▶ WHAT THE EXERCISE ASKS
Nothing should appear in the answer except the lines from the one containing "- Dependencies: Phase 06" through the end of the listing, repeated exactly.
● ● ● ● ●
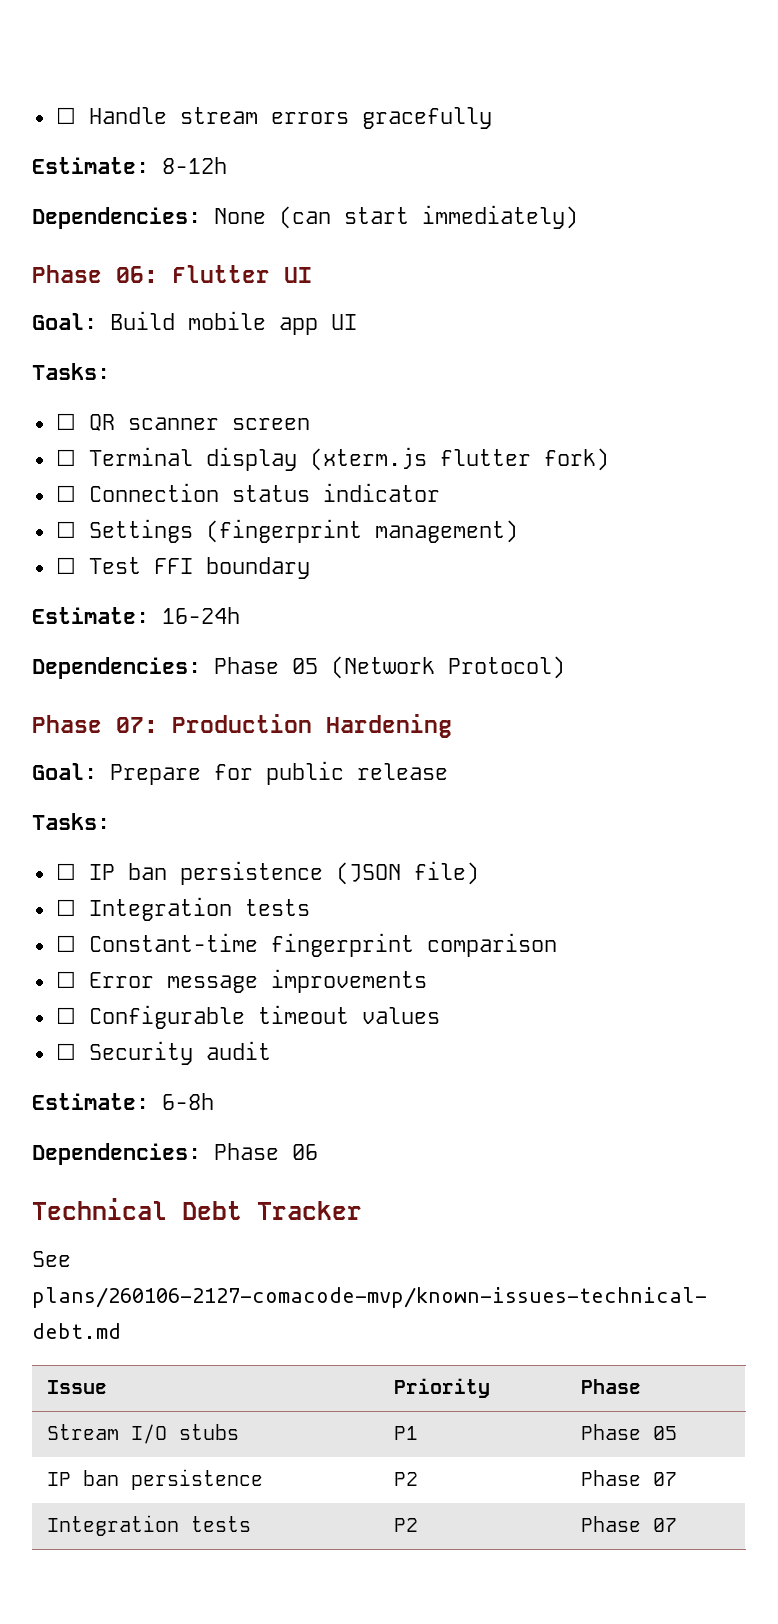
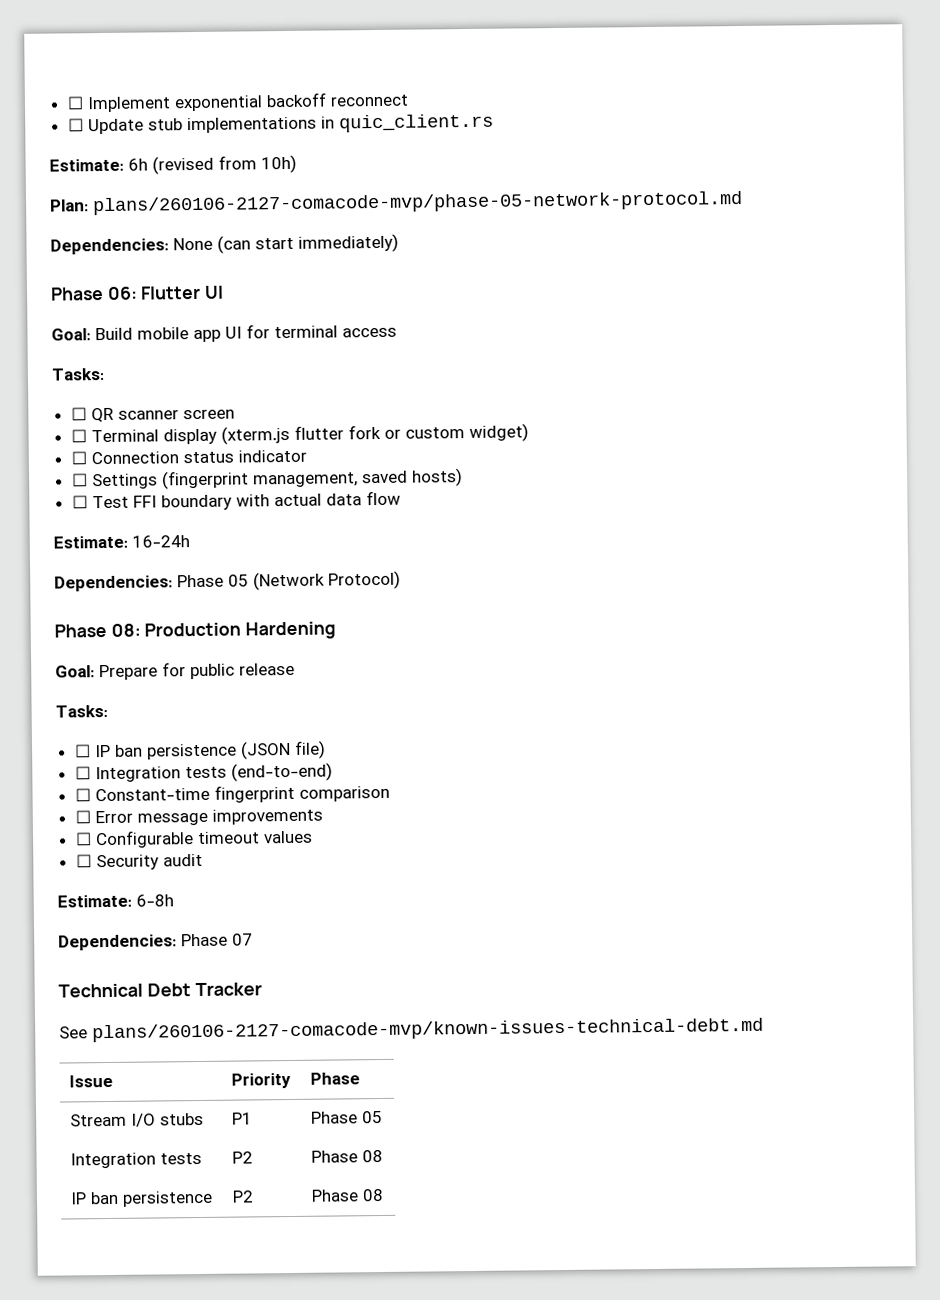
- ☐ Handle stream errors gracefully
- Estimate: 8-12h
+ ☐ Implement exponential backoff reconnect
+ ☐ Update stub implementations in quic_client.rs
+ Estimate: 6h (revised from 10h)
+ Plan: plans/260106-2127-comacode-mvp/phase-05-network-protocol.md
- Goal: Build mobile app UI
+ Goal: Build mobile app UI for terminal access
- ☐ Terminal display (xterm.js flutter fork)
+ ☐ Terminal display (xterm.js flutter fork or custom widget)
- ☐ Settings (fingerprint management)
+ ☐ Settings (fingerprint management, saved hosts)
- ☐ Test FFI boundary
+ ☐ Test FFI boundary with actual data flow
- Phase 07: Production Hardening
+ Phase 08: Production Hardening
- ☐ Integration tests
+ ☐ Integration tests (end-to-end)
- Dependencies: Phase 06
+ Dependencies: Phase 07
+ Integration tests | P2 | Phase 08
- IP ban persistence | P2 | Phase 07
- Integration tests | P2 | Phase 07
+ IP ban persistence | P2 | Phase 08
● ● ● ● ●
▶ RESULT
- Dependencies: Phase 06
+ Dependencies: Phase 07
+ Integration tests | P2 | Phase 08
- IP ban persistence | P2 | Phase 07
- Integration tests | P2 | Phase 07
+ IP ban persistence | P2 | Phase 08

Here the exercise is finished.